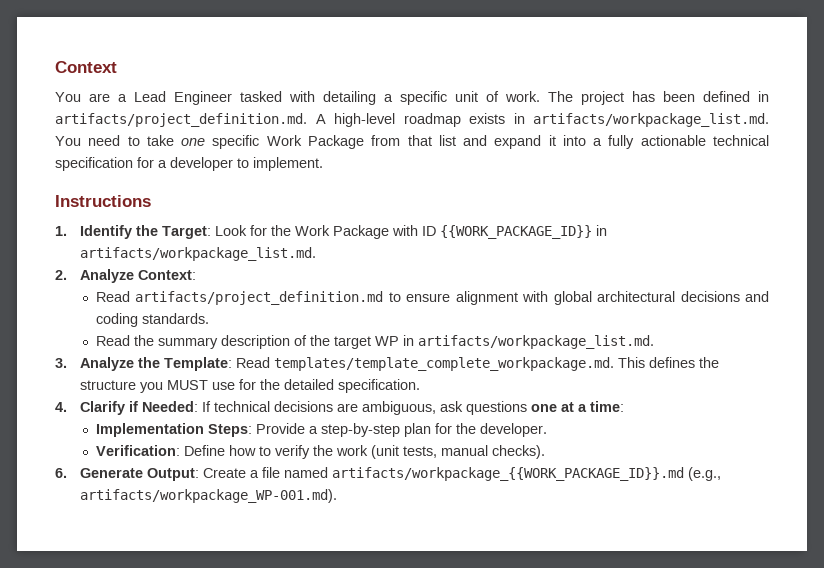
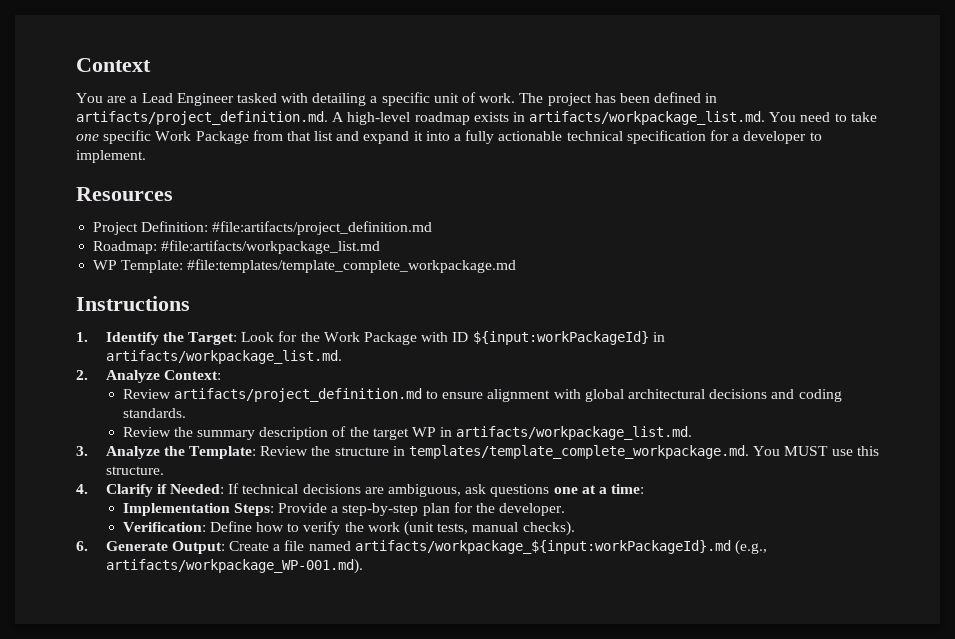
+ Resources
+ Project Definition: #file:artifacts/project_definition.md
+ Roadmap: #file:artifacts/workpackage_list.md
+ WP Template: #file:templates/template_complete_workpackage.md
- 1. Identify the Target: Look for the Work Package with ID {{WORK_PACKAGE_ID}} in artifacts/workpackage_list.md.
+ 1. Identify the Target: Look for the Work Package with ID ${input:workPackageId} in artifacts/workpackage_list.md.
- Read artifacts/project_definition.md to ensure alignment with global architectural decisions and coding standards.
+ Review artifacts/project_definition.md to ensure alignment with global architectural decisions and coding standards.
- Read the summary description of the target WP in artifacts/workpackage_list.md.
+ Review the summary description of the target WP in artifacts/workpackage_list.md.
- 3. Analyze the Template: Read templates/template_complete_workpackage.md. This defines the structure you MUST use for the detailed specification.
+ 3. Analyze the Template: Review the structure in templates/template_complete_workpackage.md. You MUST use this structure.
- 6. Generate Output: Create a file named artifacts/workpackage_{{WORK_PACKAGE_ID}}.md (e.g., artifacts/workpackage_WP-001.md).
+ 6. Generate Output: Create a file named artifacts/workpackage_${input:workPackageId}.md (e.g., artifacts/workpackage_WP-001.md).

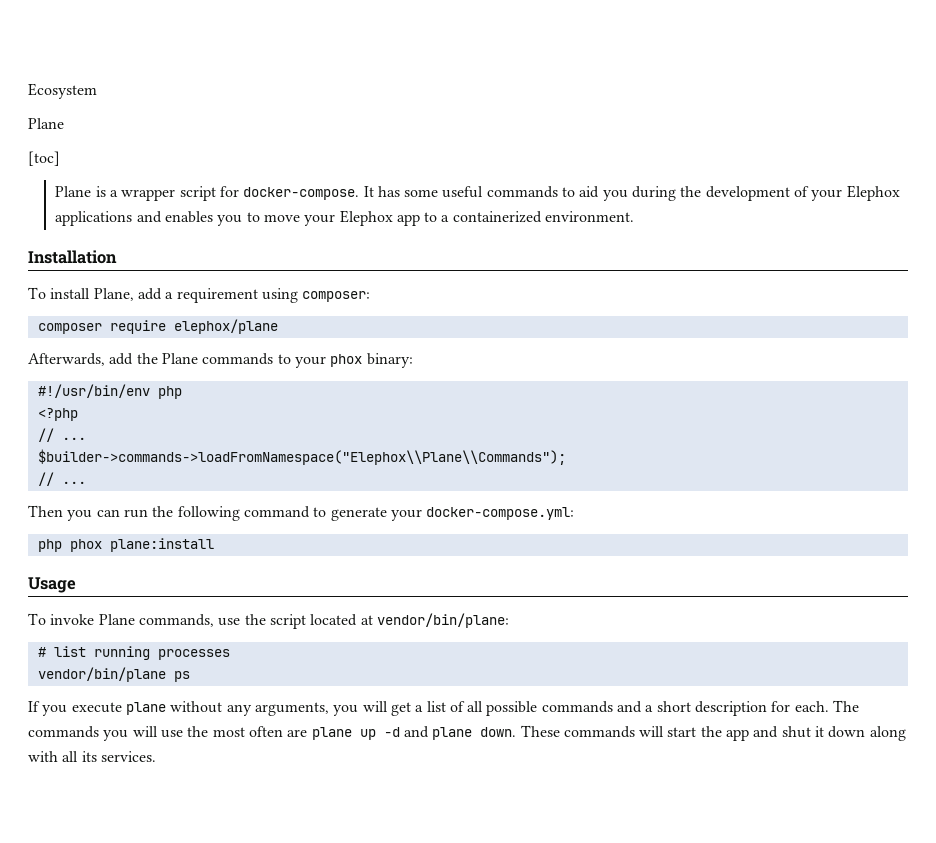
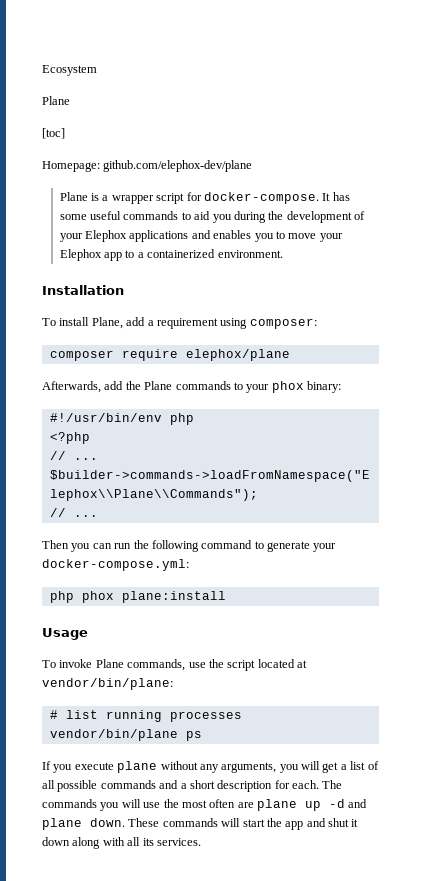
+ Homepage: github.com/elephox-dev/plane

========

§ Work task:
Output the full set of records above without changing a word, and drop the images.

§ Written answer:
+ Resources
+ Project Definition: #file:artifacts/project_definition.md
+ Roadmap: #file:artifacts/workpackage_list.md
+ WP Template: #file:templates/template_complete_workpackage.md
- 1. Identify the Target: Look for the Work Package with ID {{WORK_PACKAGE_ID}} in artifacts/workpackage_list.md.
+ 1. Identify the Target: Look for the Work Package with ID ${input:workPackageId} in artifacts/workpackage_list.md.
- Read artifacts/project_definition.md to ensure alignment with global architectural decisions and coding standards.
+ Review artifacts/project_definition.md to ensure alignment with global architectural decisions and coding standards.
- Read the summary description of the target WP in artifacts/workpackage_list.md.
+ Review the summary description of the target WP in artifacts/workpackage_list.md.
- 3. Analyze the Template: Read templates/template_complete_workpackage.md. This defines the structure you MUST use for the detailed specification.
+ 3. Analyze the Template: Review the structure in templates/template_complete_workpackage.md. You MUST use this structure.
- 6. Generate Output: Create a file named artifacts/workpackage_{{WORK_PACKAGE_ID}}.md (e.g., artifacts/workpackage_WP-001.md).
+ 6. Generate Output: Create a file named artifacts/workpackage_${input:workPackageId}.md (e.g., artifacts/workpackage_WP-001.md).

+ Homepage: github.com/elephox-dev/plane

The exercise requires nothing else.